Cet engagement en faveur de la Constitution lui a coûté la vie. Deux jours avant l'accord entre la Démocratie chrétienne et l'Unité populaire au Congrès pour l'élection de Salvador Allende, le 22 octobre 1970, alors que le commandant en chef de l'armée se rendait à son travail, un groupe d'individus d'extrême droite a encerclé le véhicule, tirant plusieurs coups de feu sur le général, qui est décédé quelques jours plus tard à l'hôpital militaire, compte tenu de la gravité de ses blessures.

L'assassinat du général Schneider a impliqué des civils et des militaires actifs et retraités, qui auraient été soutenus par la Central Intelligence Agency (CIA) des USA.

En ce qui concerne la participation de cette entité étrangère, il convient de souligner que le 18 octobre de cette année-là, des communications ont fait état de l'envoi d'armes et de munitions en provenance des USA, arrivées à l'ambassade des USA au Chili et destinées à être utilisées pour l'enlèvement du commandant en chef de l'armée.

Dans l'une des notes de la CIA, il est indiqué que « la neutralisation de Schneider sera une condition préalable essentielle au coup d'État militaire, car il s'oppose à toute intervention des forces armées pour empêcher l'élection constitutionnelle d'Allende ».

Les armes fournies par la CIA auraient été livrées à un groupe d'officiers chiliens dirigé par les généraux Camilo Valenzuela et Roberto Viaux, qui ont joué le rôle principal dans la planification et la direction du groupe qui a attaqué et tué le général Schneider.

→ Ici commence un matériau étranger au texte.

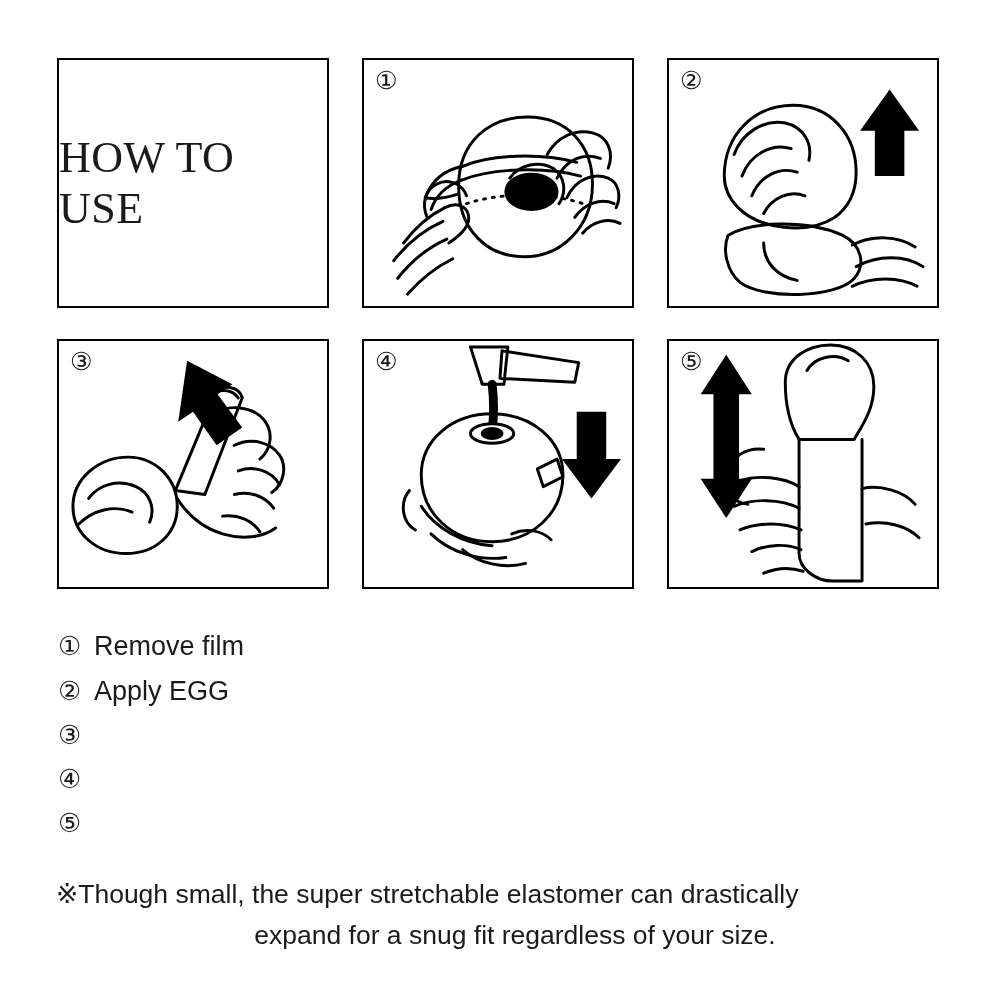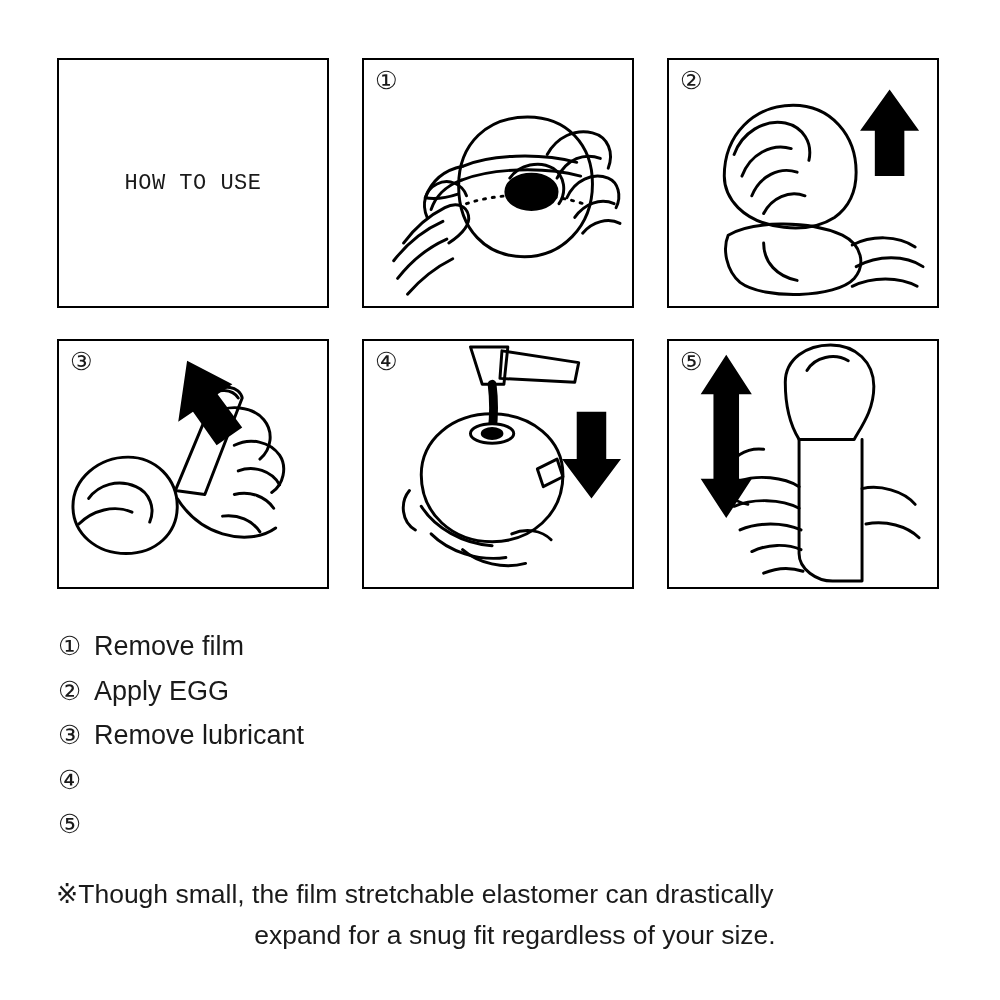--- a/index.html
+++ b/index.html
@@ -50,23 +50,23 @@
     line-height: 1;
     font-family: "DejaVu Sans", sans-serif;
     z-index: 5;
   }
   .title-panel {
     display: flex;
     align-items: center;
     justify-content: center;
   }
   .title-panel .title-text {
-    font-size: 22px;
+    font-size: 44px;
     letter-spacing: 0.5px;
-    font-family: Liberation Mono, monospace;
+    font-family: Liberation Serif, serif;
     color: #1a1a1a;
   }
   .panel svg {
     position: absolute;
     left: 0; top: 0;
     width: 100%;
     height: 100%;
     display: block;
   }
 
@@ -269,28 +269,27 @@
     <div class="step-row">
       <span class="step-mark">①</span>
       <span class="step-label">Remove film</span>
     </div>
     <div class="step-row">
       <span class="step-mark">②</span>
       <span class="step-label">Apply EGG</span>
     </div>
     <div class="step-row">
       <span class="step-mark">③</span>
-      <span class="step-label">Remove lubricant</span>
     </div>
     <div class="step-row">
       <span class="step-mark">④</span>
     </div>
     <div class="step-row">
       <span class="step-mark">⑤</span>
     </div>
   </div>
 
   <div class="note">
-    <span class="note-mark">※</span><span>Though small, the film stretchable elastomer can drastically</span>
+    <span class="note-mark">※</span><span>Though small, the super stretchable elastomer can drastically</span>
     <span class="note-line2">expand for a snug fit regardless of your size.</span>
   </div>
 
 </div>
 
 </body></html>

Carlos Prats est mort avec sa femme Sofía Cuthbert dans un attentat à Buenos Aires.

Nomination du général Prats comme commandant en chef

Après l'assassinat de Schneider, le président Frei Montalva a nommé l'officier qui le suivait dans l’ordre d’ancienneté, le général Carlos Prats, une décision qui a ensuite été ratifiée par le président Allende.

Il est important de souligner qu'après les élections de septembre 1970 et dans la période précédant son assassinat, les généraux Schneider et Prats, ainsi que les commandants en chef de la marine et de l'armée de l'air, ont été autorisés par le président de la République et son ministre de la défense à fournir des conseils techniques aux groupes parlementaires qui négociaient la réforme constitutionnelle connue sous le nom de statut des garanties démocratiques, à fournir des conseils techniques aux groupes parlementaires négociant la réforme constitutionnelle connue sous le nom de Statut des garanties démocratiques, qui établit à l'article 22 que « la force publique est constituée uniquement et exclusivement des forces armées et du corps des carabiniers, institutions essentiellement professionnelles, hiérarchisées, disciplinées, obéissantes et non délibératives. Ce n'est qu'en vertu d'une loi que l'on peut fixer l'effectif de ces institutions. L'incorporation de ce personnel dans les forces armées et les carabiniers ne peut se faire que par l'intermédiaire de leurs propres écoles institutionnelles spécialisées, à l'exception du personnel destiné à exercer des fonctions exclusivement civiles ».

Cette réforme reflétait deux objectifs inhérents aux armées du monde : la défense du monopole de l'usage des armes et le souci des carrières professionnelles initiées par leur formation dans les écoles mères.

L'assassinat du général Schneider a été un événement triste et funeste et un affront à l'éthique militaire. Il est clair que lorsque des officiers de haut rang perdent leurs références éthiques et conspirent avec des activistes politiques fanatiques pour des causes fondées sur un patriotisme erroné, en fin de compte, c'est l'armée qui subit des dommages qu'il sera très difficile de réparer. Un officier général enseigne toujours à ses troupes et est un phare, même s'il ne s'en rend pas compte. Son exemple est une référence et dans ce cas, il s'agit d'une honte pour l'institution, même si le crime lui-même a été commis par des civils.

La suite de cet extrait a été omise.